1. Set up the hypothesis to test the success of a marketing strategy.
2. 300 of the asked customers are aged between 18 and 34. Their average spending is 75.86€ with a standard deviation of 50.90€. Has the average spending been changed significantly?
3. 700 of the asked  are aged above 35. Their average spending is 68.53€ with a standard deviation of 45.29€. Has the average spending of this group been changed significantly?

## Regression Analysis
### Results of Regression Analysis

**Information on model quality:**
- Standard error (SE)
    - Information on the deviation of the model from the data
- Pearson correlation coefficient $(R)$
    - Magnitude of linear correlation $(-1 \leq R \leq 1)$
- Coefficient of determination $(R^2)$
    - Characterizes the 'predictive power' of the model
    
**Intercept and slope of regression function (Regression coefficients)**

**Confidence intervals**
- Interval in which the true regression coefficient value lies with a probability of 95%
    - If 0 is covered by the interval, the coefficient is not statistically significant
    - The same information is conveyed by the coefficients’ p-values (p-value < 0.05)
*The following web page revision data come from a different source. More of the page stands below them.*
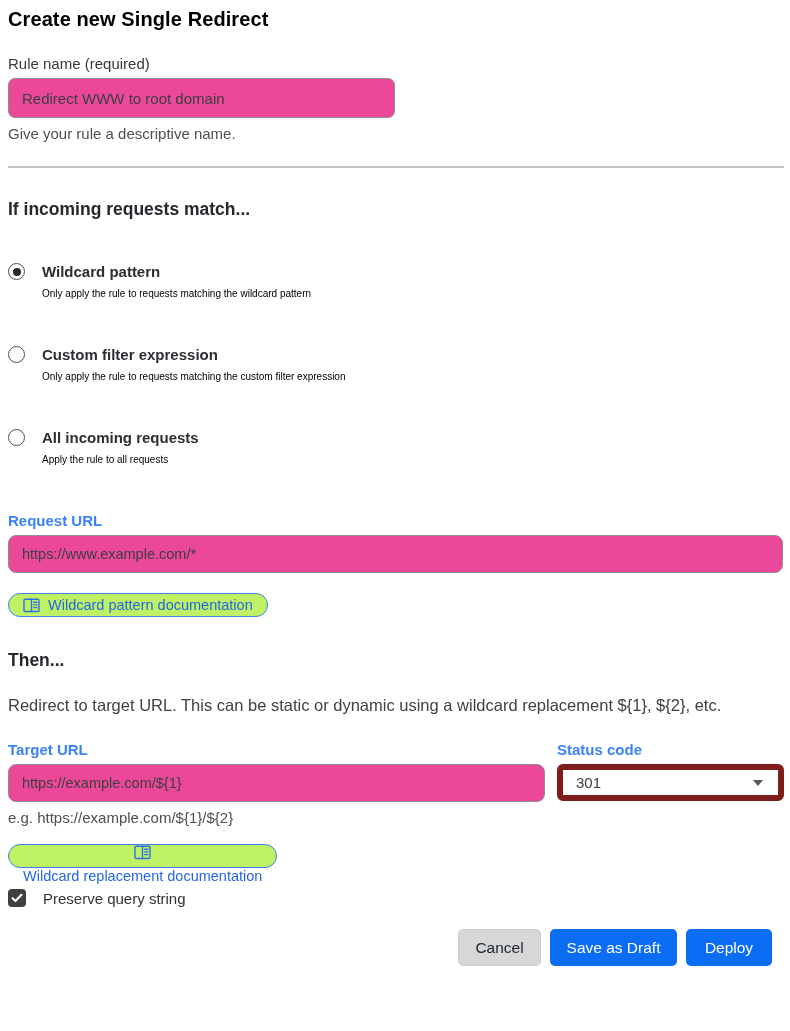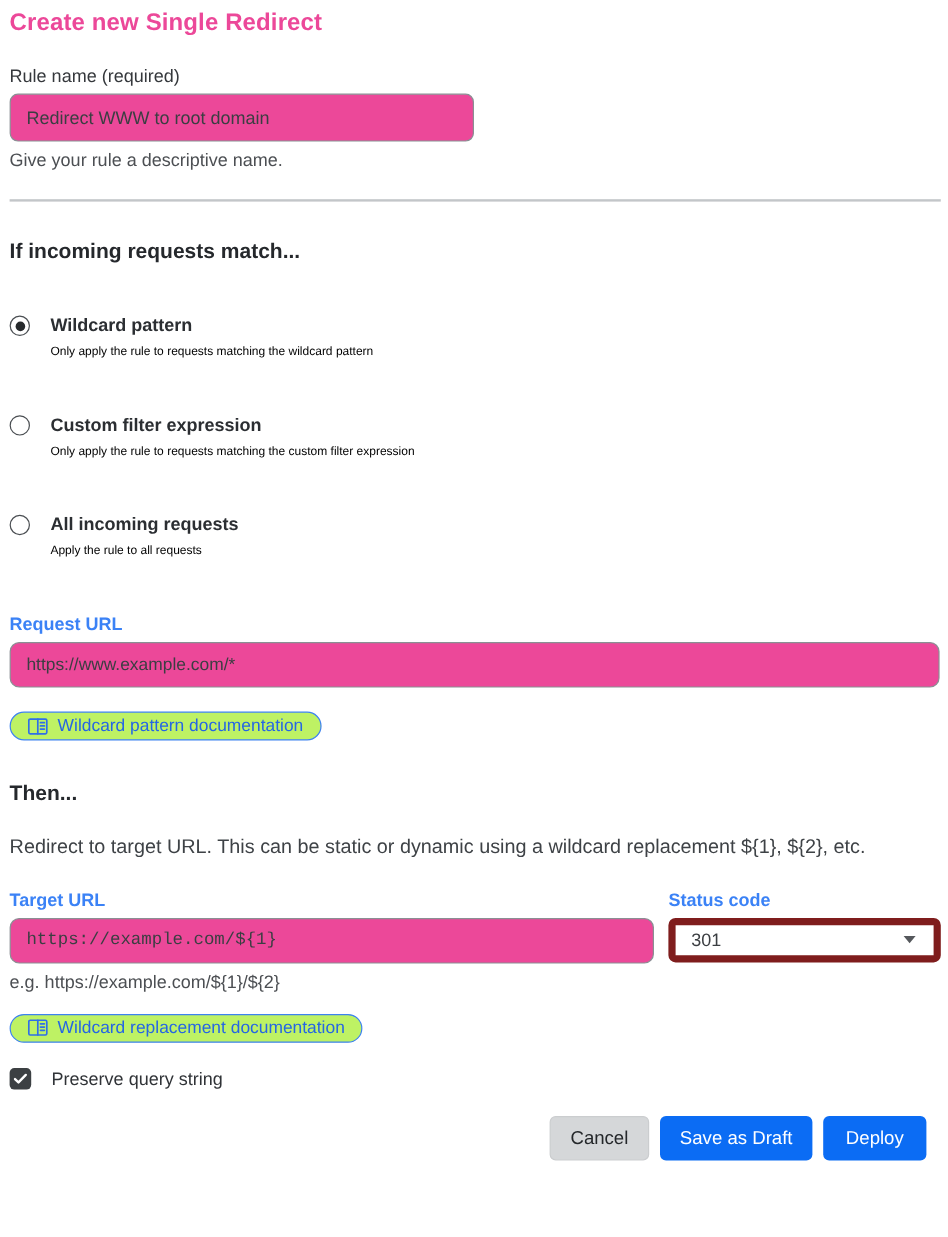--- a/index.html
+++ b/index.html
@@ -14,7 +14,7 @@
 
   h1.page-title {
     font-size: 20px; line-height: 26px; font-weight: 700;
-    color: #ec4899; letter-spacing: .1px;
+    color: #000000; letter-spacing: .1px;
   }
 
   .field-label {

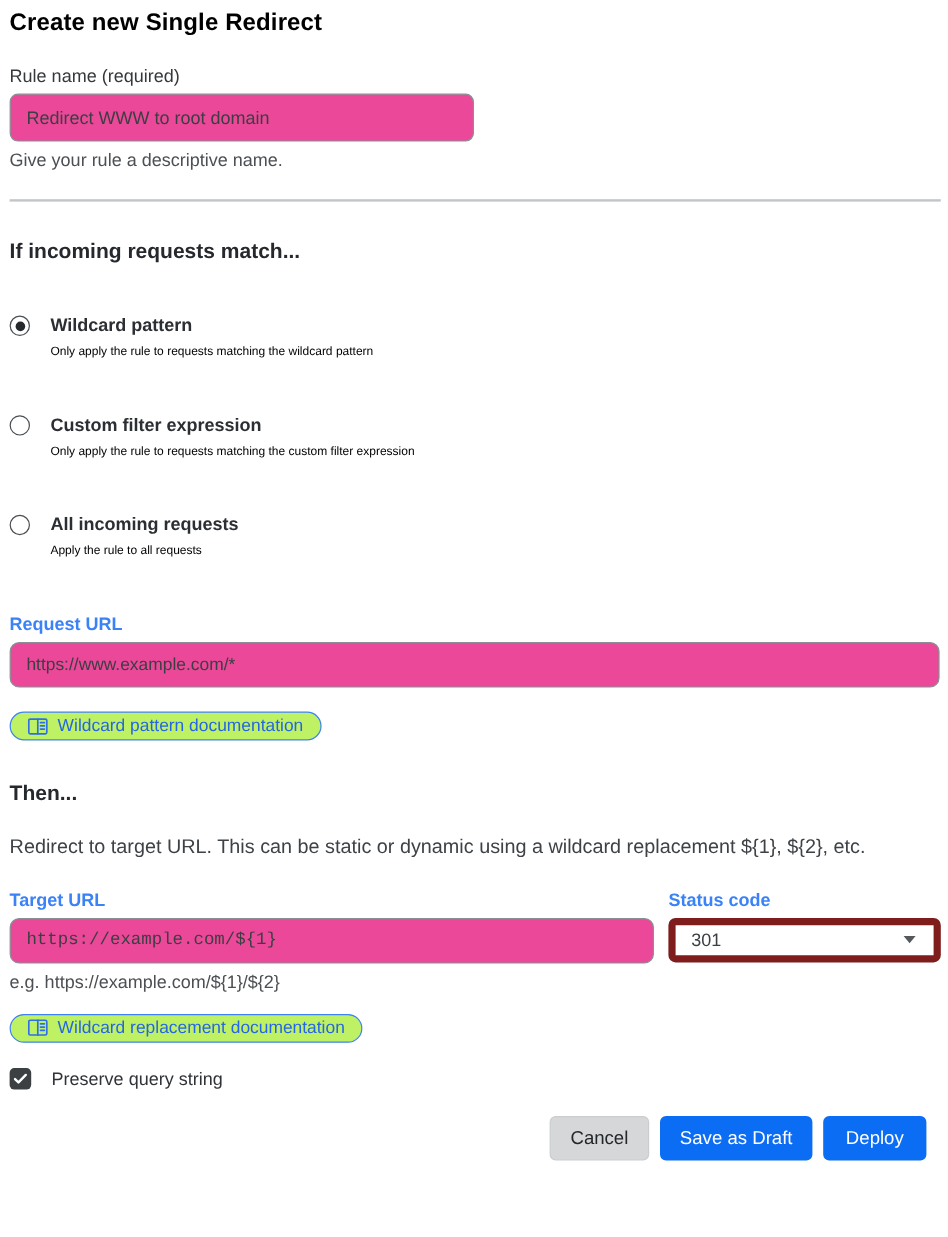--- a/index.html
+++ b/index.html
@@ -87,7 +87,7 @@
   .target-row-labels .lbl-target { width: 549px; }
 
   .target-row { display: flex; margin-top: 4px; align-items: flex-start; }
-  .target-input { width: 537px; margin-top: 0; font-family: Liberation Mono, monospace; }
+  .target-input { width: 537px; margin-top: 0; }
   .select-box {
     margin-left: 12px; width: 227px; height: 37px;
     border: 6px solid #7f1d1d; border-radius: 6px; background: #fff;

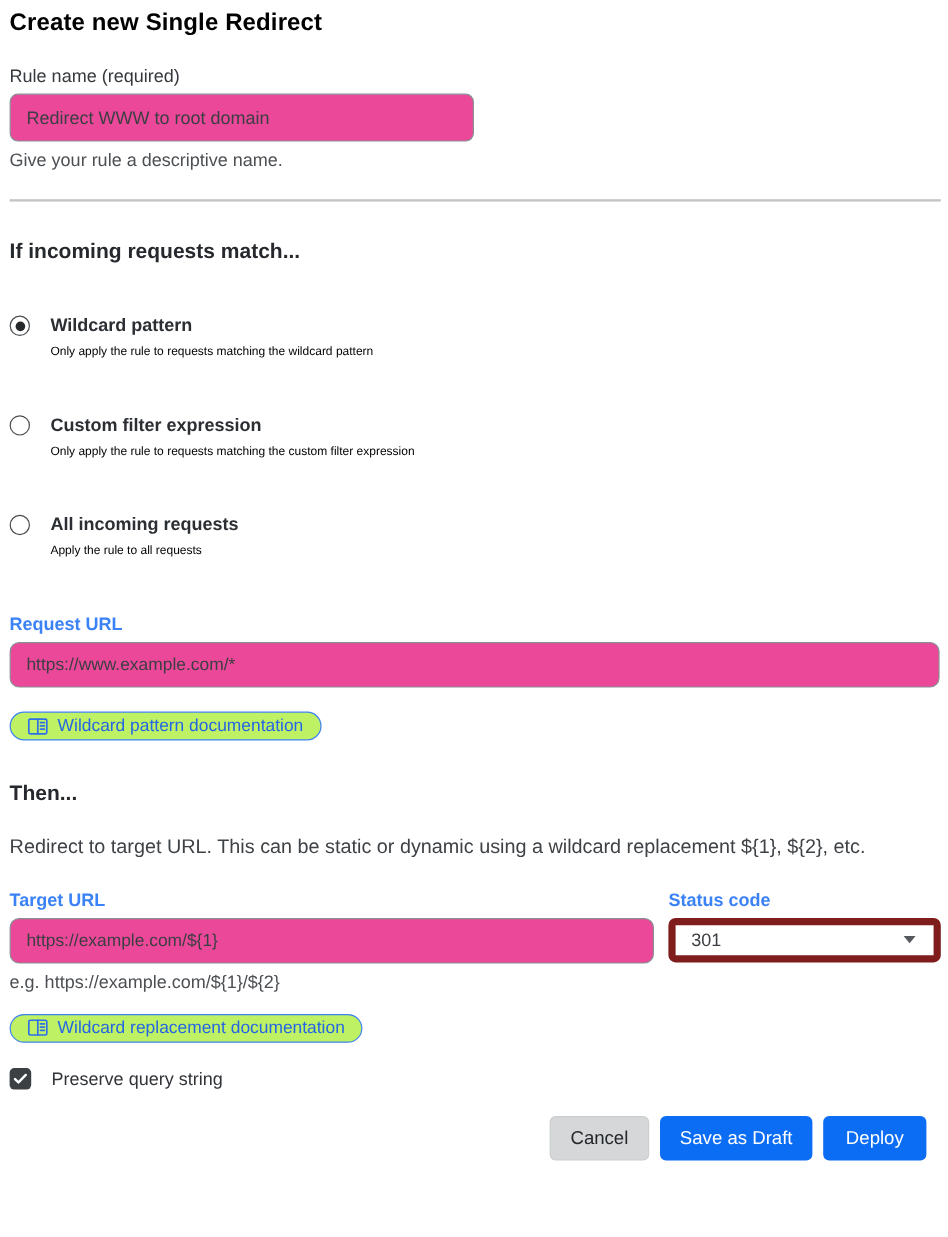--- a/index.html
+++ b/index.html
@@ -73,7 +73,7 @@
     font-size: 14.5px; color: #2566e4;
     font-family: "Liberation Sans", "DejaVu Sans", sans-serif;
   }
-  .doc-button.second { margin-top: 16px; }
+  .doc-button.second { margin-top: 16px; flex-direction: column; }
   .doc-button svg { display: block; }
 
   h2.then-heading { margin-top: 32px; }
Load the dataset “income.csv”.

In [5]:
income <- read.csv("data/T09/income.csv")

In [6]:
income %>% head()

Population,Income,Illiteracy,Life.Exp,Murder,HS.Grad,Frost,Area
<int>,<int>,<dbl>,<dbl>,<dbl>,<dbl>,<int>,<int>
3615,3624,2.1,69.05,15.1,41.3,20,50708
365,6315,1.5,69.31,11.3,66.7,152,566432
2212,4530,1.8,70.55,7.8,58.1,15,113417
2110,3378,1.9,70.66,10.1,39.9,65,51945
21198,5114,1.1,71.71,10.3,62.6,20,156361
2541,4884,0.7,72.06,6.8,63.9,166,103766


Perform a multiple linear regression. Therefore, use the income as dependent variable and all others parameters as independent variables.

After fitting the initial model, keep removing the insignificant (5%) independent variables.What independent variables have a significant influence on the life expectancy of the state inhabitants?

What share of total variance in the data can be explained by our regression model?